Meanwhile, I could if this was a paper or lecture have said "... are examples asymptotically approaching a CRDT; So don't really worry just because something is not strictly a CRDT doesn't mean you're gonna have bugs in your concurrency implementation". But "in passing" on a comment thread that should have been 30 seconds of all our time, who wants to specifically write all of that nuance every comment? In fairness I even tried to differentiate academic vs non-academic.

If you're still reading this thread (especially anyone that has been downvoting me) I hope you can appreciate this context.


Yeah the question asking about real world use cases is a non-academic question. But that still doesn't mean git is a crdt.

Maybe its like someone asking "What are some other uses for javascript?" and someone says "Unity games!". There might be a way to use javascript when making unity games, but most unity games aren't made with any javascript. "Oh well C# is sort of close to javascript though?" - Yes, but its still not javascript. I don't think calling C# "mostly javascript" is a useful or helpful idea. To the expert its wrong, and for the novice its confusing.

We don't draw a line from "actually really javascript" to haskell or something and say C# is 80% javascript. "Javascript" as a term just means javascript. Not the space of things similar to javascript.

Its the same with CRDTs. "CRDT" doesn't mean "eventually consistent distributed data store". It just refers to the 'pure' thing. You know what else meets the definition of a CRDT, but is very dissimilar from a database? An integer, sent between peers, and merged using the MAX() function. You could also argue that the unit type is a (degenerate) CRDT. Just like how a straight line is sort of a triangle with a side length of 0.

Thats how I see the claim that "Git is a CRDT - well sort of". To experts, its wrong. And to everyone else its kinda misleading. Git isn't a CRDT in the same way C# isn't javascript. (And a web browser, V8, a javascript program, nodejs - all of these things are also not javascript.)

Now, Git's content-addressable blob store is a CRDT, so it might be fair to say git is "using a CRDT internally". But I hope you can see how that claim is kinda confused too. Git's branches and commit merging don't obey the CRDT merge rules.
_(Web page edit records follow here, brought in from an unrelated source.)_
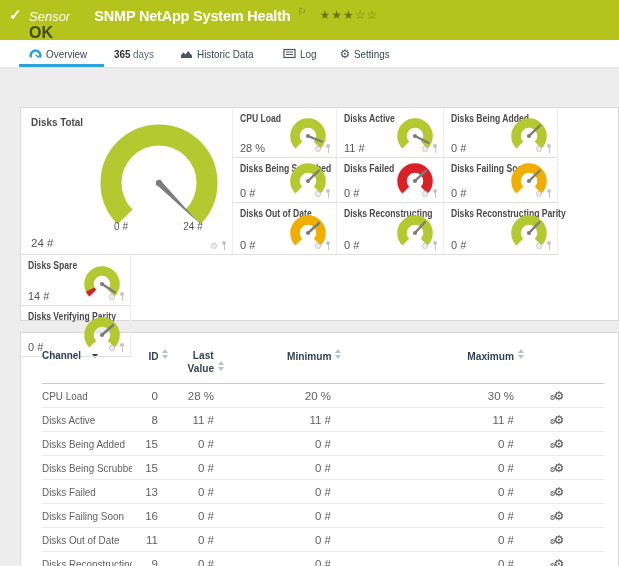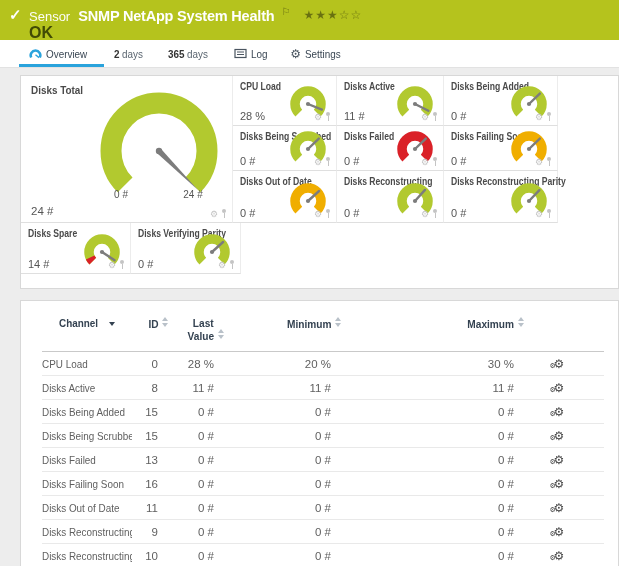--- a/index.html
+++ b/index.html
@@ -8,45 +8,45 @@
     font-family: "Liberation Sans", sans-serif;
     font-size: 11px; color:#555; background:#ededed; position:relative;
   }
   .cond-l { display:inline-block; transform:scaleX(.86); transform-origin:0 60%; white-space:nowrap; }
   .cond-r { display:inline-block; transform:scaleX(.88); transform-origin:100% 60%; white-space:nowrap; }
 
   
   .topbar { height:40px; background:#b5c31d; position:relative; color:#fff; }
   .topbar .check { position:absolute; left:9px; top:6px; font-size:15px; font-weight:bold; color:#fff; }
   .title-line { position:absolute; left:29px; top:6px; white-space:nowrap; }
-  .sensor-kind { font-size:13px; margin-right:5px; color:rgba(255,255,255,.97); }
+  .sensor-kind { font-style:italic; font-size:13px; margin-right:21px; color:rgba(255,255,255,.97); }
   .sensor-title { font-weight:bold; font-size:14.5px; letter-spacing:-.2px; }
   .flag { font-size:10px; color:rgba(0,0,0,.42); vertical-align:6px; margin-left:4px; }
   .stars { font-size:12px; color:rgba(0,0,0,.42); letter-spacing:1px; margin-left:10px; vertical-align:2px; }
   .status-ok { position:absolute; left:29px; top:24px; font-size:16px; font-weight:bold; color:#414b05; }
 
   
   .tabbar { height:28px; background:#ffffff; display:flex; align-items:stretch; padding-left:19px;
             border-bottom:1px solid #e2e2e2; }
   .tab { display:flex; align-items:center; padding:0 10px; position:relative; color:#3a4754; font-size:11.5px; }
   .tab .t-icon { display:inline-flex; margin-right:4px; align-items:center; }
   .tab.active::after { content:""; position:absolute; left:0; right:0; bottom:0; height:3px; background:#2aa3dc; }
   .tab .num { font-weight:bold; color:#333; margin-right:3px; }
   .tab .rest { color:#5a6570; }
   .gear-glyph { font-size:12px; color:#4a5560; line-height:1; font-style:normal; }
 
   
   .content { padding:7px 0 0 20px; }
-  .panel { background:#fff; border:1px solid #d8d8d8; width:599px; }
+  .panel { background:#fff; border:1px solid #d8d8d8; width:599px;margin-top:32px; }
 
   .gauge-panel { height:214px; }
   .gauge-grid { display:grid; grid-template-columns:212px 104px 107px 114px; grid-template-rows:50px 45px 52px; }
   .cell { position:relative; border-right:1px solid #ececec; border-bottom:1px solid #dfdfdf; overflow:visible; }
   .big-cell { grid-row:1 / 4; grid-column:1; }
-  .gauge-bottom { display:flex; }
+  .gauge-bottom { display:flex;flex-direction:column; }
   .gauge-bottom .cell { width:110px; height:51px; }
 
   .cell-label { position:absolute; top:5px; left:7px; font-weight:bold; font-size:10px; color:#4a4a4a; }
   .big-cell .cell-label { top:8px; left:10px; font-size:11.5px; }
   .cell-value { position:absolute; bottom:3px; left:7px; font-size:11px; color:#555; }
   .big-cell .cell-value { bottom:5px; left:10px; font-size:11.5px; }
   .cell-icons { position:absolute; bottom:3px; right:5px; display:flex; align-items:flex-end; gap:3px; }
   .mini-gear { font-size:9px; color:#c4c4c4; line-height:1; }
   .mini-pin { position:relative; width:6px; height:10px; display:inline-block; }
   .mini-pin::before { content:""; position:absolute; top:0; left:1px; width:4px; height:4px; background:#c4c4c4; border-radius:50%; }
@@ -57,21 +57,21 @@
   .scale-label { position:absolute; font-size:10px; color:#555; text-align:center; }
   .scale-min { left:85px; top:113px; width:30px; }
   .scale-max { left:154px; top:113px; width:36px; }
 
   
   .table-panel { margin-top:11px; height:280px; overflow:hidden; padding-top:13px; }
   table { border-collapse:collapse; margin-left:21px; width:562px; table-layout:fixed; font-size:11.5px; color:#5f5f5f; }
   col.c1{width:90px} col.c2{width:26px} col.c3{width:56px} col.c4{width:117px} col.c5{width:183px} col.c6{width:90px}
   th { font-weight:bold; color:#344251; font-size:11.5px; line-height:12px; text-align:right;
        vertical-align:top; padding:3px 0 9px; border-bottom:1px solid #c9c9c9; }
-  th.l { text-align:center; }
+  th.l { text-align:left; }
   td { padding:5.5px 0; border-bottom:1px solid #e9e9e9; text-align:right; line-height:12px; }
   td.l { text-align:left; overflow:hidden; white-space:nowrap; }
   td.g { text-align:center; }
   .sort { display:inline-block; vertical-align:1px; margin-left:4px; margin-right:-10px; }
   .sort b, .sort i { display:block; width:0; height:0; border-left:3px solid transparent; border-right:3px solid transparent; }
   .sort b { border-bottom:4px solid #b9c1c9; margin-bottom:2px; }
   .sort i { border-top:4px solid #b9c1c9; }
   .caret-down { display:inline-block; width:0; height:0; border-left:3.5px solid transparent;
                 border-right:3.5px solid transparent; border-top:4px solid #344251; margin-left:5px; vertical-align:1px; }
   .tbl-gear { position:relative; font-size:12px; color:#4a4a4a; font-style:normal; display:inline-block; line-height:10px; }
@@ -95,24 +95,29 @@
     <div class="tab active">
       <span class="t-icon">
         <svg width="13" height="12" viewBox="0 0 13 12">
           <path d="M2.2 9.5 A4.8 4.8 0 1 1 10.8 9.5" fill="none" stroke="#2aa3dc" stroke-width="2.6"></path>
           <line x1="6.5" y1="6.8" x2="10" y2="9.6" stroke="#2aa3dc" stroke-width="1.4"></line>
         </svg>
       </span>
       <span class="cond-l">Overview</span>
     </div>
     <div class="tab">
-      <span class="cond-l"><span class="num">2</span><span class="rest">days</span></span>
+      <span class="cond-l"><span class="num">365</span><span class="rest">days</span></span>
     </div>
     <div class="tab">
-      <span class="cond-l"><span class="num">365</span><span class="rest">days</span></span>
+      <span class="t-icon">
+        <svg width="13" height="11" viewBox="0 0 13 11">
+          <path d="M1 10 L1 7 3.5 4.5 5.5 6.5 8 3 12 7.5 12 10 Z" fill="#4a5560"></path>
+        </svg>
+      </span>
+      <span class="cond-l">Historic Data</span>
     </div>
     <div class="tab">
       <span class="t-icon">
         <svg width="13" height="11" viewBox="0 0 13 11">
           <rect x="1" y="1.5" width="11" height="8" fill="none" stroke="#4a5560" stroke-width="1.2"></rect>
           <line x1="3" y1="4" x2="10" y2="4" stroke="#4a5560"></line>
           <line x1="3" y1="6.5" x2="10" y2="6.5" stroke="#4a5560"></line>
         </svg>
       </span>
       <span class="cond-l">Log</span>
Because git has that stuff added, it makes it no longer a CRDT. Its the same as if you add a lump to the side of a triangle, its not a triangle any more.


I like the max integer example because it’s clearly a CRDT and also not particularly useful on its own. I get the impression that people think CRDTs are some sort of magical thing that gives you bug-free sync, but it’s pretty easy to explain why naively using a single max integer to implement a distributed counter would be buggy. CRDTs are just tools, and like any tool they can be misused!


> Sure - you can add local transactions. But ...

> A transaction in a blockchain isn't generally considered to have happened until it’s been included in a block & witnessed throughout the network.

For the sake of argument:

- It’s not meaningful for Apple Notes’ local edits to only be local. Sure they will render, but if a tree falls and no one hears is, did it make a sound? So let’s ignore local edits.

- A sentence in Apple Notes isn’t generally considered to have happened until it’s been rendered in every client and users can see it if they look.

Is that any less fair of a statement?? Is this game of nuanced wording selection at all meaningful tho to answer the question “Is Apple Notes a popular application of CRDTs?”

Meanwhile, keep in mind in a blockchain entire sets of nodes could be firewalled from each other for days, each subsection performing consensus and creating blocks. Days later the firewall could collapse and the nodes will need to automatically reconcile. If I abstract away the internal replicas and say the two “offline parts” of the CRDT need to keep “local” state and reconcile once both/all parts come back online. Would this abstraction help meet the strict definition?

I know you probably still strongly disagree - but coming from a non-academic background these word games around CRDTs hurt rather than help people’s understanding and use of them.

Instead we should be asking, how can we improve Git as a CRDT (where perfect "conflict-free" is the enemy of good enough) to better automerge more conflicts? How can we improve the general theory of CRDTs based on what we learned from implementations in “video game A”, “blockchain Z”, and “web application framework J”?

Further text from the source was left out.